▶ **Data**
################

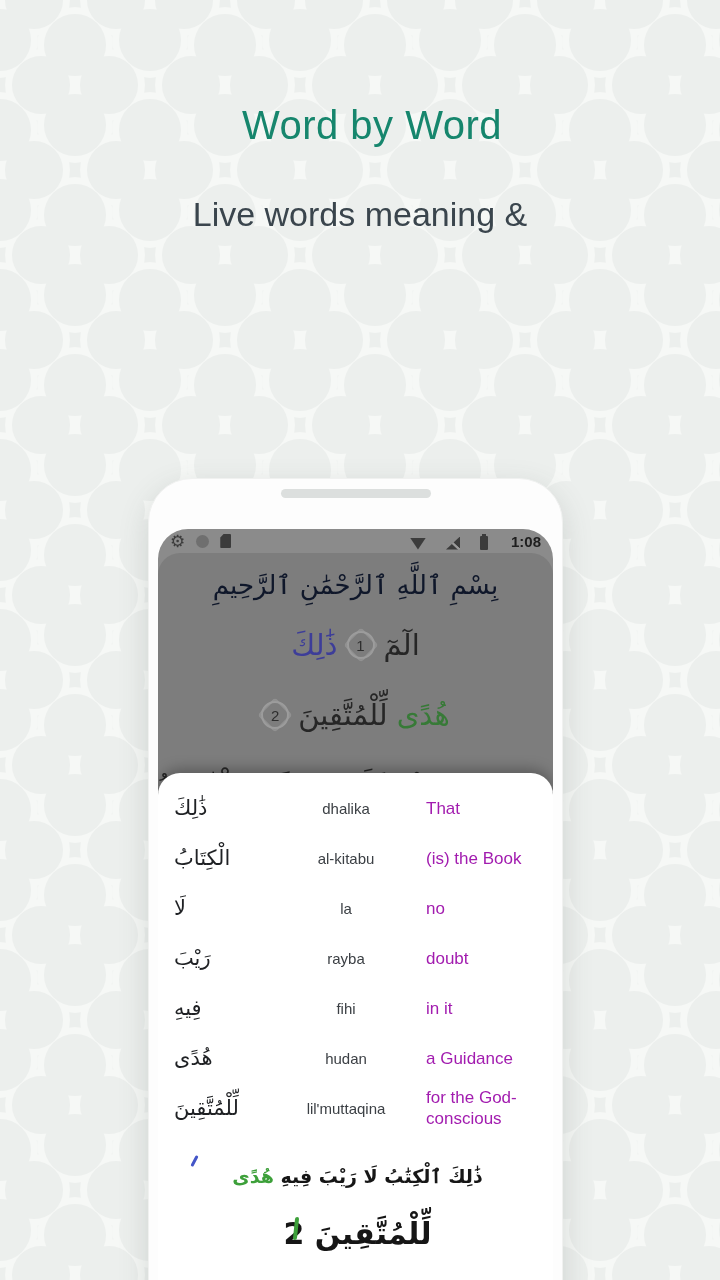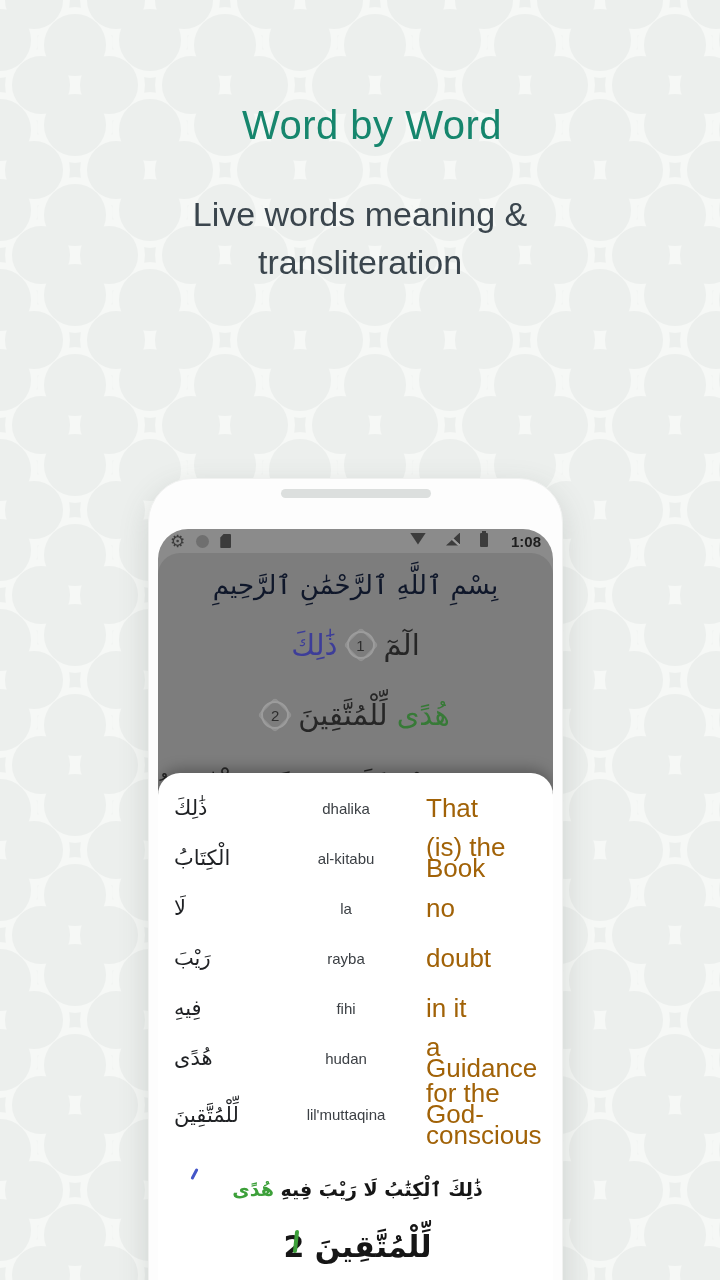--- a/index.html
+++ b/index.html
@@ -20,21 +20,21 @@
     box-shadow:0 10px 30px rgba(70,82,76,.18);box-sizing:border-box;}
   .speaker{position:absolute;left:50%;top:10px;transform:translateX(-50%);
     width:150px;height:9px;border-radius:5px;background:#dcdfde;}
   .screen{position:absolute;left:9px;top:50px;width:395px;bottom:0;
     background:#8b8b8b;border-radius:30px 30px 0 0;overflow:hidden;}
 
   
   .statusbar{position:absolute;left:0;top:0;width:100%;height:24px;
     display:flex;align-items:center;padding:0 12px;box-sizing:border-box;color:#2c2c2c;}
   .sb-left{display:flex;align-items:center;gap:11px;flex:1;}
-  .sb-right{display:flex;align-items:flex-start;gap:20px;}
+  .sb-right{display:flex;align-items:flex-end;gap:20px;}
   .gear{font-size:17px;line-height:17px;color:#3c3c3c;}
   .dotcircle{width:13px;height:13px;border-radius:50%;background:#6f6f6f;}
   .sdcard{width:11px;height:14px;background:#3c3c3c;border-radius:1px;
     clip-path:polygon(30% 0,100% 0,100% 100%,0 100%,0 25%);}
   .wifi{width:16px;height:12px;background:#3c3c3c;
     clip-path:polygon(0 0,100% 0,50% 100%);}
   .cell{width:14px;height:13px;
     background:linear-gradient(to top right,#3c3c3c 42%,#9a9a9a 46%,#9a9a9a 54%,#3c3c3c 58%);
     clip-path:polygon(100% 0,100% 100%,0 100%);}
   .batt{position:relative;width:8px;height:14px;background:#3c3c3c;border-radius:1px;}
@@ -61,21 +61,21 @@
   .sheet{position:absolute;left:0;top:244px;width:100%;bottom:0;background:#ffffff;
     border-radius:22px 22px 0 0;box-shadow:0 -4px 14px rgba(0,0,0,.28);
     box-sizing:border-box;padding:10px 12px 0 16px;}
   .wtable{display:grid;grid-template-columns:92px 160px 1fr;column-gap:0;}
   .wrow{display:contents;}
   .cell-ar{min-height:50px;display:flex;align-items:center;justify-content:flex-end;
     font-family:"DejaVu Sans",sans-serif;direction:rtl;font-size:21px;color:#1f2124;}
   .cell-tr{min-height:50px;display:flex;align-items:center;justify-content:center;
     font-size:15px;color:#3c4045;}
   .cell-en{min-height:50px;display:flex;align-items:center;justify-content:flex-start;
-    font-size:26px;color:#a16207;line-height:21px;padding-right:4px;}
+    font-size:17px;color:#a21caf;line-height:21px;padding-right:4px;}
 
   .verse{margin-top:14px;text-align:center;direction:rtl;
     font-family:"DejaVu Sans",sans-serif;font-weight:bold;color:#161616;position:relative;}
   .verse-l1{font-size:19px;line-height:58px;white-space:nowrap;}
   .verse-l2{font-size:30px;line-height:58px;white-space:nowrap;position:relative;}
   .vgreen{color:#3da03a;}
   .tick-blue{position:absolute;right:calc(50% + 162px);top:8px;width:3px;height:12px;
     background:#4456c8;border-radius:2px;transform:rotate(28deg);}
   .tick-green{position:absolute;right:calc(50% + 60px);top:12px;width:4px;height:23px;
     background:#3da03a;border-radius:2px;transform:skewX(-6deg);}
@@ -112,21 +112,20 @@
         <use href="#cloIn" x="0" y="170"></use>
           <use href="#cloIn" x="150" y="170"></use>
       </pattern>
     </defs>
     <rect width="720" height="1280" fill="url(#qf)"></rect>
   </svg>
 
   <div class="hero-title">Word by Word</div>
   <div class="hero-sub">
     <span>Live words meaning &amp;</span><br>
-    <span>transliteration</span>
   </div>
 
   <div class="phone">
     <div class="speaker"></div>
 
     <div class="screen">
 
       <div class="statusbar">
         <div class="sb-left">
           <span class="gear">⚙</span>

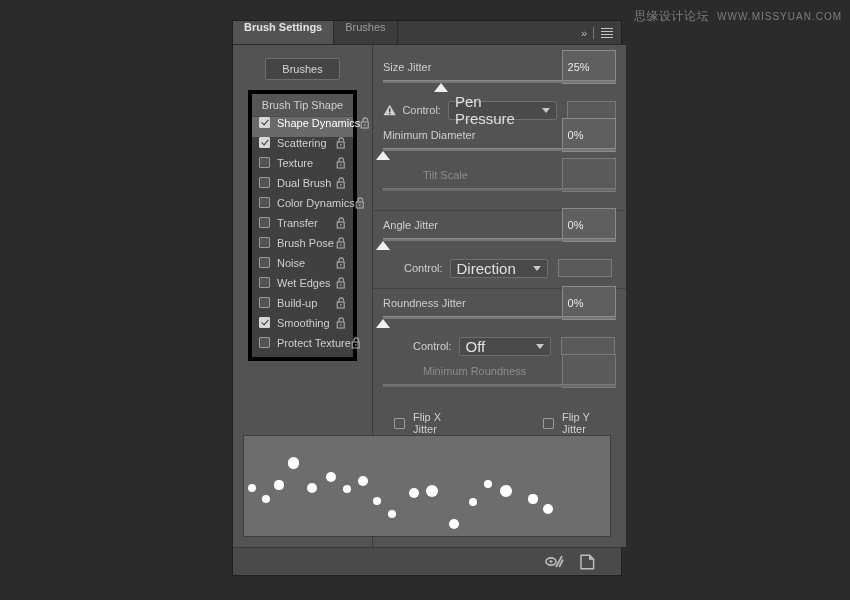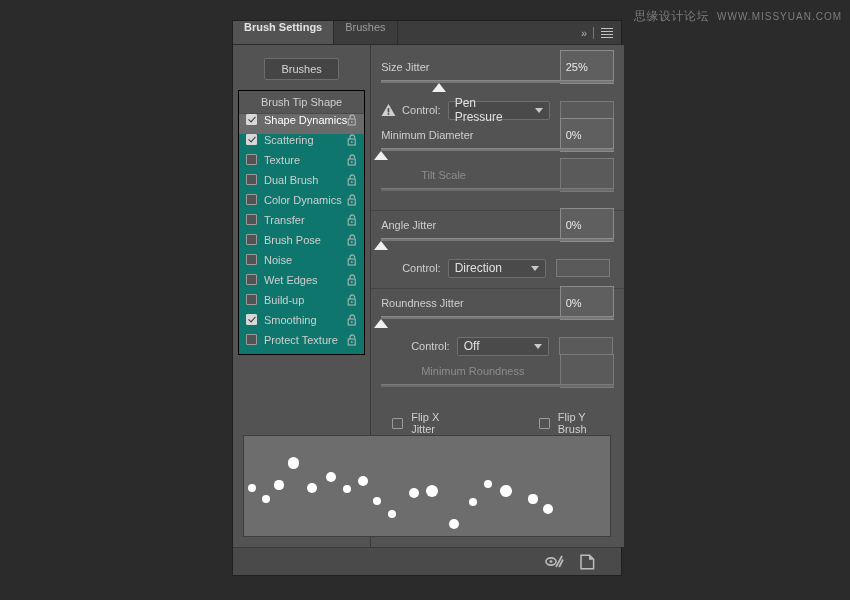--- a/index.html
+++ b/index.html
@@ -64,22 +64,22 @@
     border-right: 1px solid #3a3a3a;
     padding-top: 10px;
   }
   .brushes-btn-wrap { display:flex; justify-content:center; padding: 3px 0 10px 0; }
   .brushes-btn {
     background: #454545; border: 1px solid #6e6e6e;
     color: #d6d6d6; font-size: 11px;
     padding: 4px 16px; border-radius: 2px; cursor: pointer;
   }
   .optlist {
-    margin: 0 5px; border: 1px solid #000000;
-    background: #0f766e;
+    margin: 0 15px; border: 4px solid #000000;
+    background: #404040;
   }
   .opt-header {
     text-align: center; color: #cfcfcf; font-size: 11px;
     padding: 5px 0 5px 0; background: #555555;
     border-bottom: 1px solid #4a4a4a;
   }
   .opt-row {
     display: flex; align-items: flex-start;
     height: 20px; padding: 0 6px 0 7px;
     font-size: 11px; color: #cfcfcf; cursor: pointer;
@@ -143,21 +143,21 @@
   }
 
   
   .ctlrow { display: flex; align-items: center; height: 22px; margin-top: 6px; }
   .warn { width: 15px; height: 14px; margin-right: 6px; }
   .ctl-label { font-size: 11px; color: #cfcfcf; margin-right: 7px; }
   .select {
     height: 19px; background: #4a4a4a;
     border: 1px solid #6e6e6e; border-radius: 2px;
     display: flex; align-items: center;
-    color: #e0e0e0; font-size: 12px;
+    color: #e0e0e0; font-size: 15px;
     padding: 0 6px; min-width: 96px; cursor: pointer;
   }
   .select .sv { flex: 1; }
   .select .caret {
     width: 0; height: 0; margin-left: 8px;
     border-left: 4px solid transparent;
     border-right: 4px solid transparent;
     border-top: 5px solid #c9c9c9;
   }
   .ctl-val {
@@ -447,21 +447,21 @@
         </div>
 
         <div class="flips">
           <div class="flip-row">
             <div class="flip-item">
               <span class="cb"></span>
               <span>Flip X Jitter</span>
             </div>
             <div class="flip-item second">
               <span class="cb"></span>
-              <span>Flip Y Brush</span>
+              <span>Flip Y Jitter</span>
             </div>
           </div>
           <div class="flip-row">
             <div class="flip-item">
               <span class="cb"></span>
               <span>Brush Projection</span>
             </div>
           </div>
         </div>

################

▶ **Work task**
Drop the images, then copy the data exactly.

▶ **Exercise answer**
--- a/index.html
+++ b/index.html
@@ -20,21 +20,21 @@
     box-shadow:0 10px 30px rgba(70,82,76,.18);box-sizing:border-box;}
   .speaker{position:absolute;left:50%;top:10px;transform:translateX(-50%);
     width:150px;height:9px;border-radius:5px;background:#dcdfde;}
   .screen{position:absolute;left:9px;top:50px;width:395px;bottom:0;
     background:#8b8b8b;border-radius:30px 30px 0 0;overflow:hidden;}
 
   
   .statusbar{position:absolute;left:0;top:0;width:100%;height:24px;
     display:flex;align-items:center;padding:0 12px;box-sizing:border-box;color:#2c2c2c;}
   .sb-left{display:flex;align-items:center;gap:11px;flex:1;}
-  .sb-right{display:flex;align-items:flex-start;gap:20px;}
+  .sb-right{display:flex;align-items:flex-end;gap:20px;}
   .gear{font-size:17px;line-height:17px;color:#3c3c3c;}
   .dotcircle{width:13px;height:13px;border-radius:50%;background:#6f6f6f;}
   .sdcard{width:11px;height:14px;background:#3c3c3c;border-radius:1px;
     clip-path:polygon(30% 0,100% 0,100% 100%,0 100%,0 25%);}
   .wifi{width:16px;height:12px;background:#3c3c3c;
     clip-path:polygon(0 0,100% 0,50% 100%);}
   .cell{width:14px;height:13px;
     background:linear-gradient(to top right,#3c3c3c 42%,#9a9a9a 46%,#9a9a9a 54%,#3c3c3c 58%);
     clip-path:polygon(100% 0,100% 100%,0 100%);}
   .batt{position:relative;width:8px;height:14px;background:#3c3c3c;border-radius:1px;}
@@ -61,21 +61,21 @@
   .sheet{position:absolute;left:0;top:244px;width:100%;bottom:0;background:#ffffff;
     border-radius:22px 22px 0 0;box-shadow:0 -4px 14px rgba(0,0,0,.28);
     box-sizing:border-box;padding:10px 12px 0 16px;}
   .wtable{display:grid;grid-template-columns:92px 160px 1fr;column-gap:0;}
   .wrow{display:contents;}
   .cell-ar{min-height:50px;display:flex;align-items:center;justify-content:flex-end;
     font-family:"DejaVu Sans",sans-serif;direction:rtl;font-size:21px;color:#1f2124;}
   .cell-tr{min-height:50px;display:flex;align-items:center;justify-content:center;
     font-size:15px;color:#3c4045;}
   .cell-en{min-height:50px;display:flex;align-items:center;justify-content:flex-start;
-    font-size:26px;color:#a16207;line-height:21px;padding-right:4px;}
+    font-size:17px;color:#a21caf;line-height:21px;padding-right:4px;}
 
   .verse{margin-top:14px;text-align:center;direction:rtl;
     font-family:"DejaVu Sans",sans-serif;font-weight:bold;color:#161616;position:relative;}
   .verse-l1{font-size:19px;line-height:58px;white-space:nowrap;}
   .verse-l2{font-size:30px;line-height:58px;white-space:nowrap;position:relative;}
   .vgreen{color:#3da03a;}
   .tick-blue{position:absolute;right:calc(50% + 162px);top:8px;width:3px;height:12px;
     background:#4456c8;border-radius:2px;transform:rotate(28deg);}
   .tick-green{position:absolute;right:calc(50% + 60px);top:12px;width:4px;height:23px;
     background:#3da03a;border-radius:2px;transform:skewX(-6deg);}
@@ -112,21 +112,20 @@
         <use href="#cloIn" x="0" y="170"></use>
           <use href="#cloIn" x="150" y="170"></use>
       </pattern>
     </defs>
     <rect width="720" height="1280" fill="url(#qf)"></rect>
   </svg>
 
   <div class="hero-title">Word by Word</div>
   <div class="hero-sub">
     <span>Live words meaning &amp;</span><br>
-    <span>transliteration</span>
   </div>
 
   <div class="phone">
     <div class="speaker"></div>
 
     <div class="screen">
 
       <div class="statusbar">
         <div class="sb-left">
           <span class="gear">⚙</span>

--- a/index.html
+++ b/index.html
@@ -64,22 +64,22 @@
     border-right: 1px solid #3a3a3a;
     padding-top: 10px;
   }
   .brushes-btn-wrap { display:flex; justify-content:center; padding: 3px 0 10px 0; }
   .brushes-btn {
     background: #454545; border: 1px solid #6e6e6e;
     color: #d6d6d6; font-size: 11px;
     padding: 4px 16px; border-radius: 2px; cursor: pointer;
   }
   .optlist {
-    margin: 0 5px; border: 1px solid #000000;
-    background: #0f766e;
+    margin: 0 15px; border: 4px solid #000000;
+    background: #404040;
   }
   .opt-header {
     text-align: center; color: #cfcfcf; font-size: 11px;
     padding: 5px 0 5px 0; background: #555555;
     border-bottom: 1px solid #4a4a4a;
   }
   .opt-row {
     display: flex; align-items: flex-start;
     height: 20px; padding: 0 6px 0 7px;
     font-size: 11px; color: #cfcfcf; cursor: pointer;
@@ -143,21 +143,21 @@
   }
 
   
   .ctlrow { display: flex; align-items: center; height: 22px; margin-top: 6px; }
   .warn { width: 15px; height: 14px; margin-right: 6px; }
   .ctl-label { font-size: 11px; color: #cfcfcf; margin-right: 7px; }
   .select {
     height: 19px; background: #4a4a4a;
     border: 1px solid #6e6e6e; border-radius: 2px;
     display: flex; align-items: center;
-    color: #e0e0e0; font-size: 12px;
+    color: #e0e0e0; font-size: 15px;
     padding: 0 6px; min-width: 96px; cursor: pointer;
   }
   .select .sv { flex: 1; }
   .select .caret {
     width: 0; height: 0; margin-left: 8px;
     border-left: 4px solid transparent;
     border-right: 4px solid transparent;
     border-top: 5px solid #c9c9c9;
   }
   .ctl-val {
@@ -447,21 +447,21 @@
         </div>
 
         <div class="flips">
           <div class="flip-row">
             <div class="flip-item">
               <span class="cb"></span>
               <span>Flip X Jitter</span>
             </div>
             <div class="flip-item second">
               <span class="cb"></span>
-              <span>Flip Y Brush</span>
+              <span>Flip Y Jitter</span>
             </div>
           </div>
           <div class="flip-row">
             <div class="flip-item">
               <span class="cb"></span>
               <span>Brush Projection</span>
             </div>
           </div>
         </div>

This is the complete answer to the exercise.